### Brief
Looking through the listing, how many of its lines hold the word "style"? Answer with only the number.

### Data section
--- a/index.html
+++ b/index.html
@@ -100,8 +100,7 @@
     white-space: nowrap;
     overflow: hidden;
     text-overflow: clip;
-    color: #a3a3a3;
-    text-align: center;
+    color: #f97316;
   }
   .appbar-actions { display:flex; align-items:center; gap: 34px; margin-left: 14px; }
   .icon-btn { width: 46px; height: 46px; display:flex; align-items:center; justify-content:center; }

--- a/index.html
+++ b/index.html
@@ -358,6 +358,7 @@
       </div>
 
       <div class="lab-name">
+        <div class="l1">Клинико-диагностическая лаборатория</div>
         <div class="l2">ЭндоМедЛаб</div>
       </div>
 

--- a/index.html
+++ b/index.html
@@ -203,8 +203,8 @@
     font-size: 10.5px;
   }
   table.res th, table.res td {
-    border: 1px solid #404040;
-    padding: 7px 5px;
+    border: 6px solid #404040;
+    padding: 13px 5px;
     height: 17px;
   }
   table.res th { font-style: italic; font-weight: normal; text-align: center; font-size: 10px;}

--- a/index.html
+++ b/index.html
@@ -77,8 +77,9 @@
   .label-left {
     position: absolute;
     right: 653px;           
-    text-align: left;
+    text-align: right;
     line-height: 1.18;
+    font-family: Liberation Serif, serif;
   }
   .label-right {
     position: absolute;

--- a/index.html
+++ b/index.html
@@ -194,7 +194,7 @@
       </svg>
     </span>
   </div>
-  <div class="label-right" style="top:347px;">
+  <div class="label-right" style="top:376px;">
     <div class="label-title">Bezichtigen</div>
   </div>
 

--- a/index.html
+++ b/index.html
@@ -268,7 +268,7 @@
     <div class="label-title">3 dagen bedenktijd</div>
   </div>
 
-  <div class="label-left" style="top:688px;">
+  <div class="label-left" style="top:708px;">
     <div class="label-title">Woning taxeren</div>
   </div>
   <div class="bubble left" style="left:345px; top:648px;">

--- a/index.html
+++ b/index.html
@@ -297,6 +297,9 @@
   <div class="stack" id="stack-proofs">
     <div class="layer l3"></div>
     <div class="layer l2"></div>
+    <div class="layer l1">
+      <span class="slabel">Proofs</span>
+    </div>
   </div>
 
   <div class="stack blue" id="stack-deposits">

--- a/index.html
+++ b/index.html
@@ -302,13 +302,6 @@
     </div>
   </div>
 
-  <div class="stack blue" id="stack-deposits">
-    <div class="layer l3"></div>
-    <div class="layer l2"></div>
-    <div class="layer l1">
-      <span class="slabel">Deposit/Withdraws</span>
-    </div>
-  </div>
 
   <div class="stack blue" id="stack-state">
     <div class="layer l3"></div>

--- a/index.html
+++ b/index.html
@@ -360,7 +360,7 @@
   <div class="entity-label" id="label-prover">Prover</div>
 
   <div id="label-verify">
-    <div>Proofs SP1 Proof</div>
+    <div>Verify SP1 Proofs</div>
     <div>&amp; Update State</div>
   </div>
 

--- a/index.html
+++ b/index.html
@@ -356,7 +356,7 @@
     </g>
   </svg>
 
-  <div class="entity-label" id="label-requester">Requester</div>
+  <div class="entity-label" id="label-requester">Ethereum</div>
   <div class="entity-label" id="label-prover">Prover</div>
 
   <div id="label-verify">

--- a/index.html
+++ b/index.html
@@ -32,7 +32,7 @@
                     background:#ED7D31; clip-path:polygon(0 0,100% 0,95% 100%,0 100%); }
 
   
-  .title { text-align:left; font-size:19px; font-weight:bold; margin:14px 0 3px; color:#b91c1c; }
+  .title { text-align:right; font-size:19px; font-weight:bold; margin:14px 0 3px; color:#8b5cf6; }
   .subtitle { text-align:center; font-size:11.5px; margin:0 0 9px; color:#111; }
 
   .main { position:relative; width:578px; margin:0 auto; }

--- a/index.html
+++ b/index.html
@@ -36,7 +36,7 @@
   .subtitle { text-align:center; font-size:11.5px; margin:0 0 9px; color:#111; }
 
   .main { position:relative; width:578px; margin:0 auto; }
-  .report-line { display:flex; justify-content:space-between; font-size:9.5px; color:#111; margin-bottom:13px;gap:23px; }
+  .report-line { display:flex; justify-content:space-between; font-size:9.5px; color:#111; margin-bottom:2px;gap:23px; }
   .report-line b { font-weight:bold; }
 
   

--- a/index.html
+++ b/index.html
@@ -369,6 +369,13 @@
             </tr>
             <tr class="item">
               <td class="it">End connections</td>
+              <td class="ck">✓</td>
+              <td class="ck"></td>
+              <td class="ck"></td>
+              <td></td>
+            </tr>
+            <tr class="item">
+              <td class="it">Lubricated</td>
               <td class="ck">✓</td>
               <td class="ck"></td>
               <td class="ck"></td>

### The completed task
6